→ What this task involves: Print every record exactly, with nothing added or left out.

→ Recorded data:
■ ■ ■ ■ ■
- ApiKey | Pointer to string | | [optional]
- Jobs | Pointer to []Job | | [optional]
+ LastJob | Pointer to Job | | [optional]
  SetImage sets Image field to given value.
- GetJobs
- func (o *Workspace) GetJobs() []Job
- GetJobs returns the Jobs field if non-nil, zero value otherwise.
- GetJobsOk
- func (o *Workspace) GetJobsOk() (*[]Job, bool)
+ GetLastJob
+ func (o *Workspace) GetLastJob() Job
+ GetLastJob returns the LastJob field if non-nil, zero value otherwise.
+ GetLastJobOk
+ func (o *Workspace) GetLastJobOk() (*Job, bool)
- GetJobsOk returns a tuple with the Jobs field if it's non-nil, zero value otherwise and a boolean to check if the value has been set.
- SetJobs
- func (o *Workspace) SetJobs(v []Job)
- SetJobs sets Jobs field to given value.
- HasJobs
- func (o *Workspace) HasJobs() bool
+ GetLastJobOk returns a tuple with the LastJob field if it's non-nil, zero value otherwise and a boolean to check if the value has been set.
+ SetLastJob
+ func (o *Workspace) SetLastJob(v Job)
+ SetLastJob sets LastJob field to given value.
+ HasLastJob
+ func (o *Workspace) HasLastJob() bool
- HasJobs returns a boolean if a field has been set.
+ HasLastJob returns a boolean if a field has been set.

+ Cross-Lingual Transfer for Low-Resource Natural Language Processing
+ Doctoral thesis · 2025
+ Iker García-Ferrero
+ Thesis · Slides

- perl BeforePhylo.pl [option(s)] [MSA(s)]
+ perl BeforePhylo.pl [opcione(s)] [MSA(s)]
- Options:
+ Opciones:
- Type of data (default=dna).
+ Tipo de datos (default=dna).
■ ■ ■ ■ ■
→ Exercise answer:
- ApiKey | Pointer to string | | [optional]
- Jobs | Pointer to []Job | | [optional]
+ LastJob | Pointer to Job | | [optional]
  SetImage sets Image field to given value.
- GetJobs
- func (o *Workspace) GetJobs() []Job
- GetJobs returns the Jobs field if non-nil, zero value otherwise.
- GetJobsOk
- func (o *Workspace) GetJobsOk() (*[]Job, bool)
+ GetLastJob
+ func (o *Workspace) GetLastJob() Job
+ GetLastJob returns the LastJob field if non-nil, zero value otherwise.
+ GetLastJobOk
+ func (o *Workspace) GetLastJobOk() (*Job, bool)
- GetJobsOk returns a tuple with the Jobs field if it's non-nil, zero value otherwise and a boolean to check if the value has been set.
- SetJobs
- func (o *Workspace) SetJobs(v []Job)
- SetJobs sets Jobs field to given value.
- HasJobs
- func (o *Workspace) HasJobs() bool
+ GetLastJobOk returns a tuple with the LastJob field if it's non-nil, zero value otherwise and a boolean to check if the value has been set.
+ SetLastJob
+ func (o *Workspace) SetLastJob(v Job)
+ SetLastJob sets LastJob field to given value.
+ HasLastJob
+ func (o *Workspace) HasLastJob() bool
- HasJobs returns a boolean if a field has been set.
+ HasLastJob returns a boolean if a field has been set.

+ Cross-Lingual Transfer for Low-Resource Natural Language Processing
+ Doctoral thesis · 2025
+ Iker García-Ferrero
+ Thesis · Slides

- perl BeforePhylo.pl [option(s)] [MSA(s)]
+ perl BeforePhylo.pl [opcione(s)] [MSA(s)]
- Options:
+ Opciones:
- Type of data (default=dna).
+ Tipo de datos (default=dna).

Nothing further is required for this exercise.